Jean-Michel Mrozovski, pharmacien et président d’honneur de la Coopération pour la valorisation de l'acte officinal (CVAO), s’interroge : « Quand on s’appuie sur les retours de la nutrivigilance et que l’on constate la grande disparité des produits contenant de la mélatonine sous forme de compléments alimentaires, il est impossible d’affirmer l’absence de risque de la prise de mélatonine, d’autant moins, comme le rappelle la Haute Autorité de santé (HAS), pour les personnes souffrant d’insuffisance rénale ou hépatique. » Cette molécule, souvent nommée hormone du sommeil, est la principale molécule de régulation des rythmes chronobiologiques de l’organisme. Elle est secrétée en réponse à la diminution de la lumière et permet au corps, dont un cycle dure environ 25 heures, de se régler sur la période lumineuse. Elle a une activité soporifique liée à son mode d’action, « mais n’est pas un hypnotique. Il est important de rappeler que selon la HAS dans le cadre de son avis du bon usage du Circadin, le délai entre la prise et le coucher doit être de 1 à 2 heures et cela après le repas », explique le pharmacien.
Une importante variabilité interindividuelle
La molécule est classée comme médicament à partir de 2 mg par dose, une classification que l’existence de compléments alimentaires dosés à 1,9 mg interroge. « Pour commencer, la concentration de la mélatonine endogène est très variable selon les individus. On peut donc se demander quel est le dosage efficace d’une complémentation. De plus, à ma connaissance, il n’existe pas d’éléments de pharmacodynamie pour justifier le rapport bénéfice-risque plus favorable d’un dosage de 1,9 mg d’un complément alimentaire contenant de la mélatonine, par rapport à celui d’un médicament dosé à 2 mg réservé à des patients de 55 ans ou plus », souligne Jean-Michel Mrozovski. Par ailleurs « il y a une très forte variabilité interindividuelle de la réponse à cette molécule, pour laquelle il faut éviter les traitements longs, ajoute Marc Sapène, pneumologue spécialisé dans la médecine du sommeil. C’est une hormone, dont la consommation, y compris sous forme de complément alimentaire, devrait être encadrée par un médecin. Par essence, le fonctionnement d’une hormone entraîne une cascade d’effets variés, imprévisibles. »
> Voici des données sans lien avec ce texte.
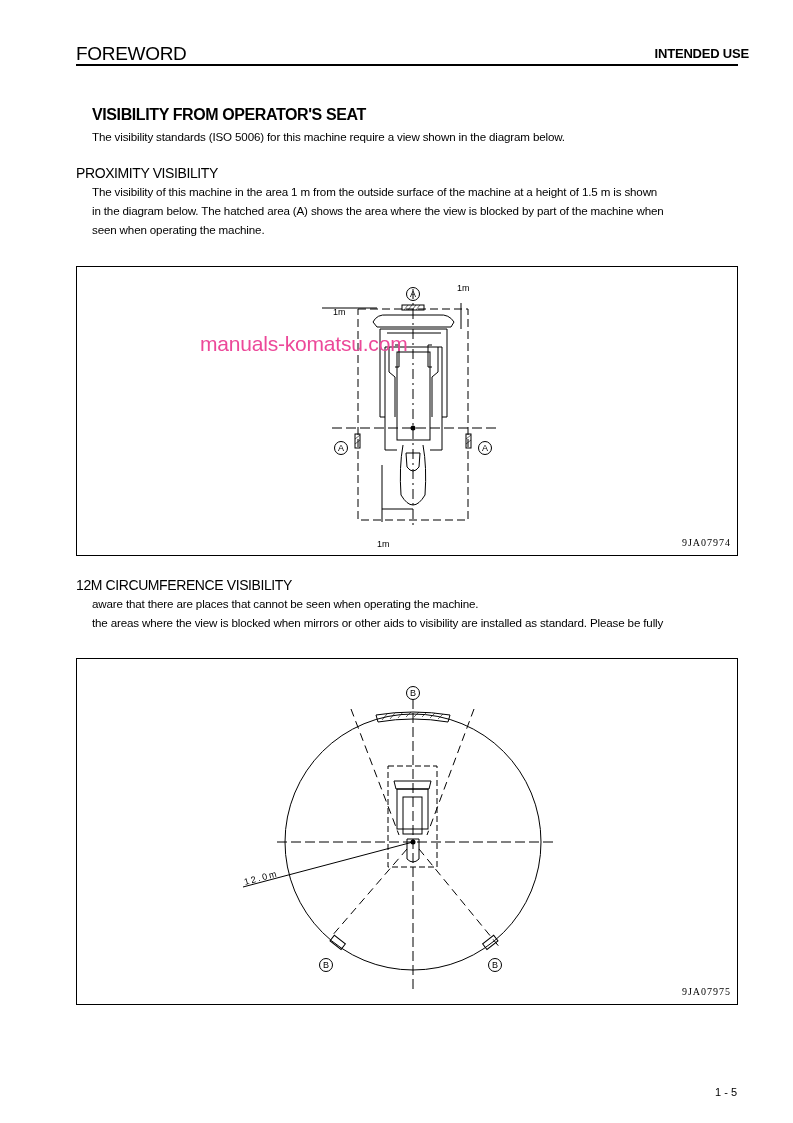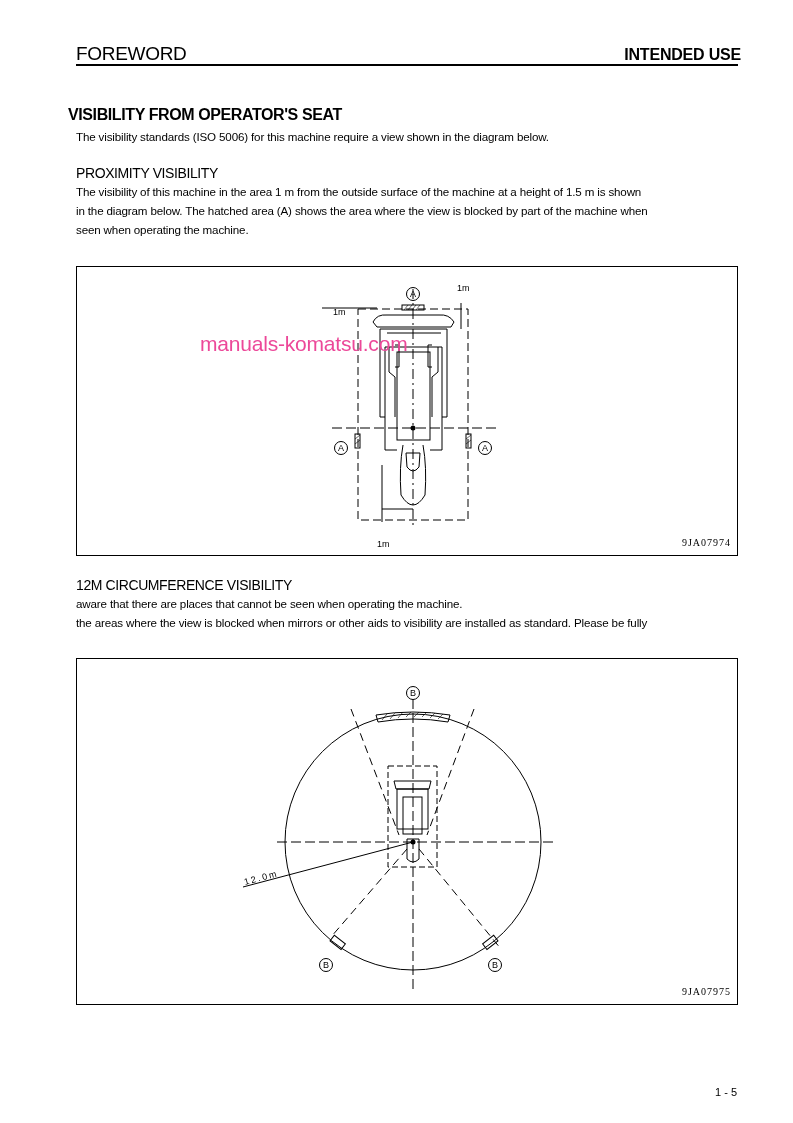--- a/index.html
+++ b/index.html
@@ -6,7 +6,7 @@
   body { width:793px; height:1123px; position:relative; overflow:hidden; font-family:"Liberation Sans", sans-serif; color:#000; }
   .abs { position:absolute; }
   .hdr-left { left:76px; top:43px; font-size:19px; font-weight:normal; letter-spacing:-0.3px; }
-  .hdr-right { right:52px; top:46px; font-size:16px; font-weight:bold; letter-spacing:-0.2px; }
+  .hdr-right { right:44px; top:46px; font-size:13px; font-weight:bold; letter-spacing:-0.2px; }
   .hdr-rule { left:76px; top:64px; width:662px; height:2px; background:#000; }
   .h1 { left:68px; top:106px; font-size:16px; font-weight:bold; letter-spacing:-0.4px; }
   .h2 { left:76px; font-size:14px; font-weight:normal; letter-spacing:-0.4px; }

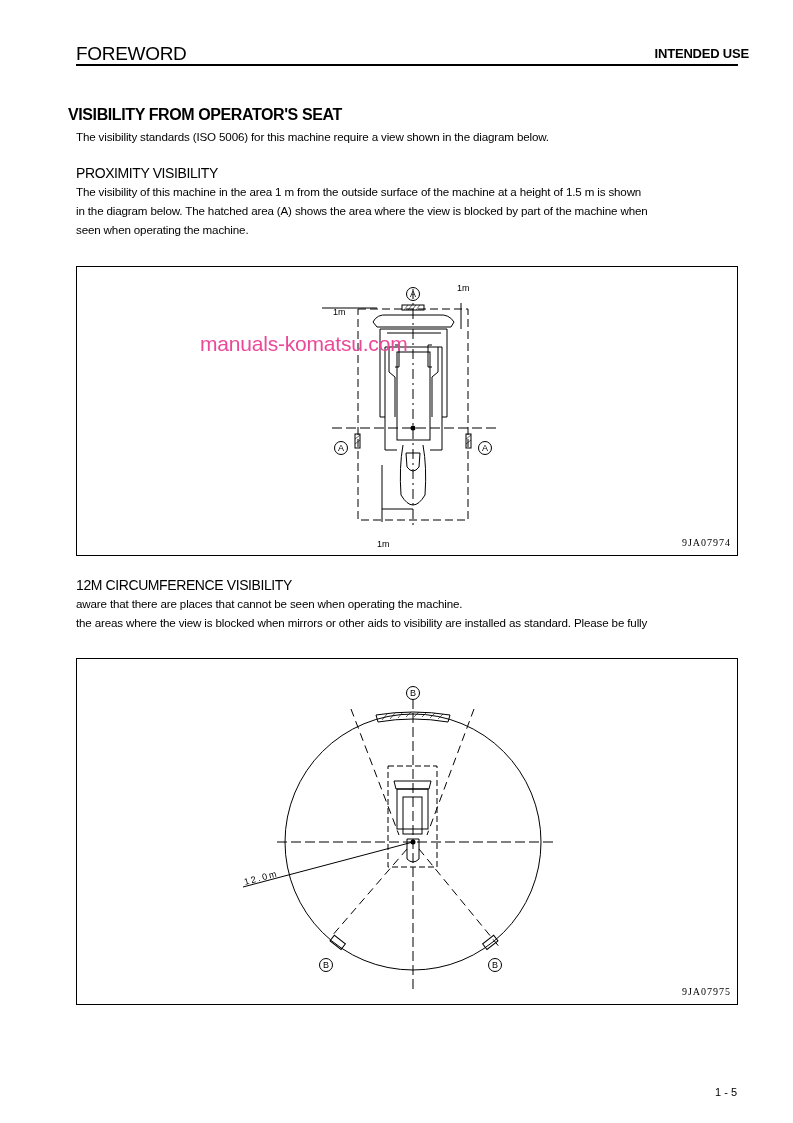--- a/index.html
+++ b/index.html
@@ -8,7 +8,7 @@
   .hdr-left { left:76px; top:43px; font-size:19px; font-weight:normal; letter-spacing:-0.3px; }
   .hdr-right { right:44px; top:46px; font-size:13px; font-weight:bold; letter-spacing:-0.2px; }
   .hdr-rule { left:76px; top:64px; width:662px; height:2px; background:#000; }
-  .h1 { left:68px; top:106px; font-size:16px; font-weight:bold; letter-spacing:-0.4px; }
+  .h1 { left:92px; top:106px; font-size:16px; font-weight:bold; letter-spacing:-0.4px; }
   .h2 { left:76px; font-size:14px; font-weight:normal; letter-spacing:-0.4px; }
   .para { left:76px; width:662px; font-size:11.6px; line-height:18.8px; letter-spacing:-0.15px; }
   .frame { border:1px solid #000; box-sizing:border-box; }

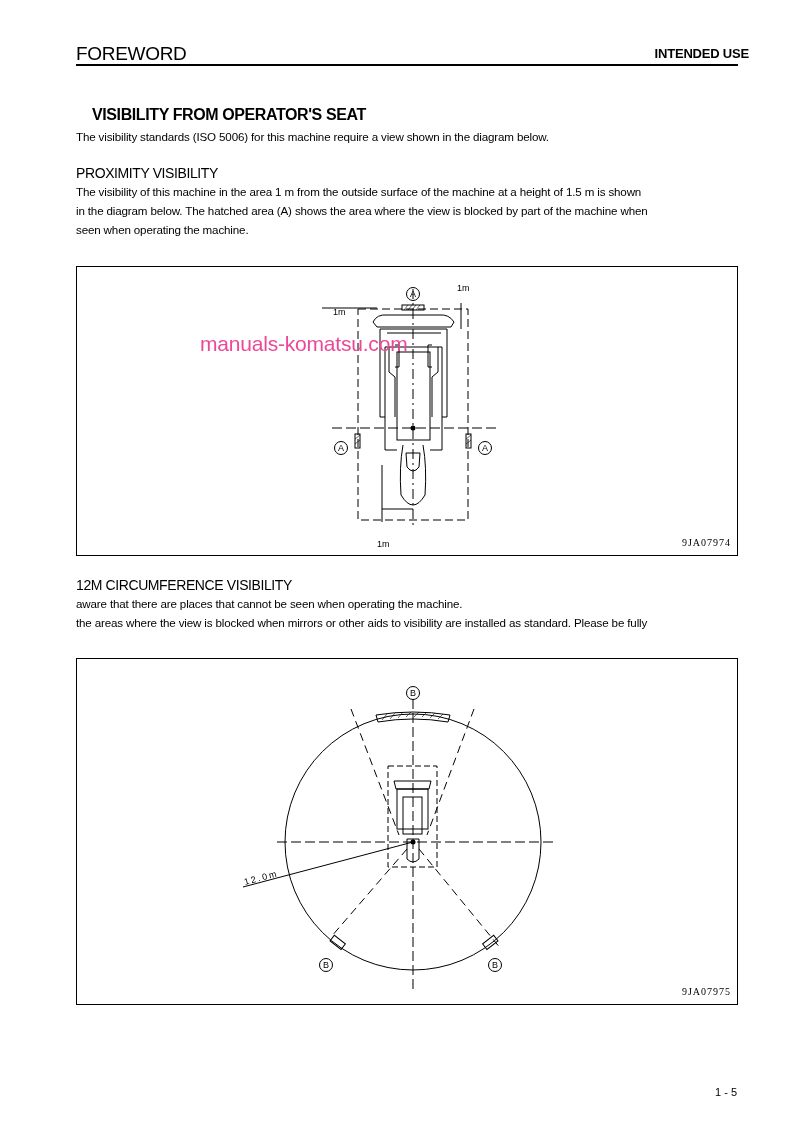--- a/index.html
+++ b/index.html
@@ -10,7 +10,7 @@
   .hdr-rule { left:76px; top:64px; width:662px; height:2px; background:#000; }
   .h1 { left:92px; top:106px; font-size:16px; font-weight:bold; letter-spacing:-0.4px; }
   .h2 { left:76px; font-size:14px; font-weight:normal; letter-spacing:-0.4px; }
-  .para { left:76px; width:662px; font-size:11.6px; line-height:18.8px; letter-spacing:-0.15px; }
+  .para { left:92px; width:662px; font-size:11.6px; line-height:18.8px; letter-spacing:-0.15px; }
   .frame { border:1px solid #000; box-sizing:border-box; }
   .code { font-family:Liberation Serif, serif; font-size:10px; letter-spacing:1px; }
   .watermark { left:200px; top:332px; font-size:21px; color:#ec4899; letter-spacing:-0.2px; }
La forme de complément alimentaire ne dispense pas l’officinal d’expliquer à son patient le bon usage.
Jean-Michel Mrozovski
Ainsi, entre 2009 et 2017, l’Agence nationale de sécurité sanitaire de l'alimentation, de l'environnement et du travail (ANSES) a enregistré 90 déclarations d’effets indésirables susceptibles d’être liés à une prise de compléments alimentaires contenant de la mélatonine. Si le syndicat national des compléments alimentaires (Synadiet) souligne que ce chiffre reste faible rapporté au nombre de boîtes vendues en France, qu’il estime à 1,4 million en 2018, l’agence de sécurité alimentaire, elle, invite consommateurs et professionnels de santé à la prudence. L’ANSES recommande donc aux femmes enceintes et allaitantes, aux enfants et aux adolescents, aux personnes souffrant de maladies inflammatoires, auto-immunes, d’épilepsie, d’asthme, de troubles de l’humeur, du comportement ou de la personnalité, ainsi qu’aux personnes suivant un traitement médicamenteux de consulter un médecin avant de consommer ce complément alimentaire ou tout simplement de ne pas le faire du tout. « C’est là tout le rôle du pharmacien, qui doit veiller à apporter une information loyale, claire et appropriée. L’existence de cette molécule sous forme de complément alimentaire, en accès libre donc, ne dispense pas l’officinal d’expliquer à son patient les conditions de bon usage, d’essayer de déterminer s’il y a un mésusage et, le cas échéant, de diriger le patient vers un médecin », conclut Jean-Michel Mrozovski.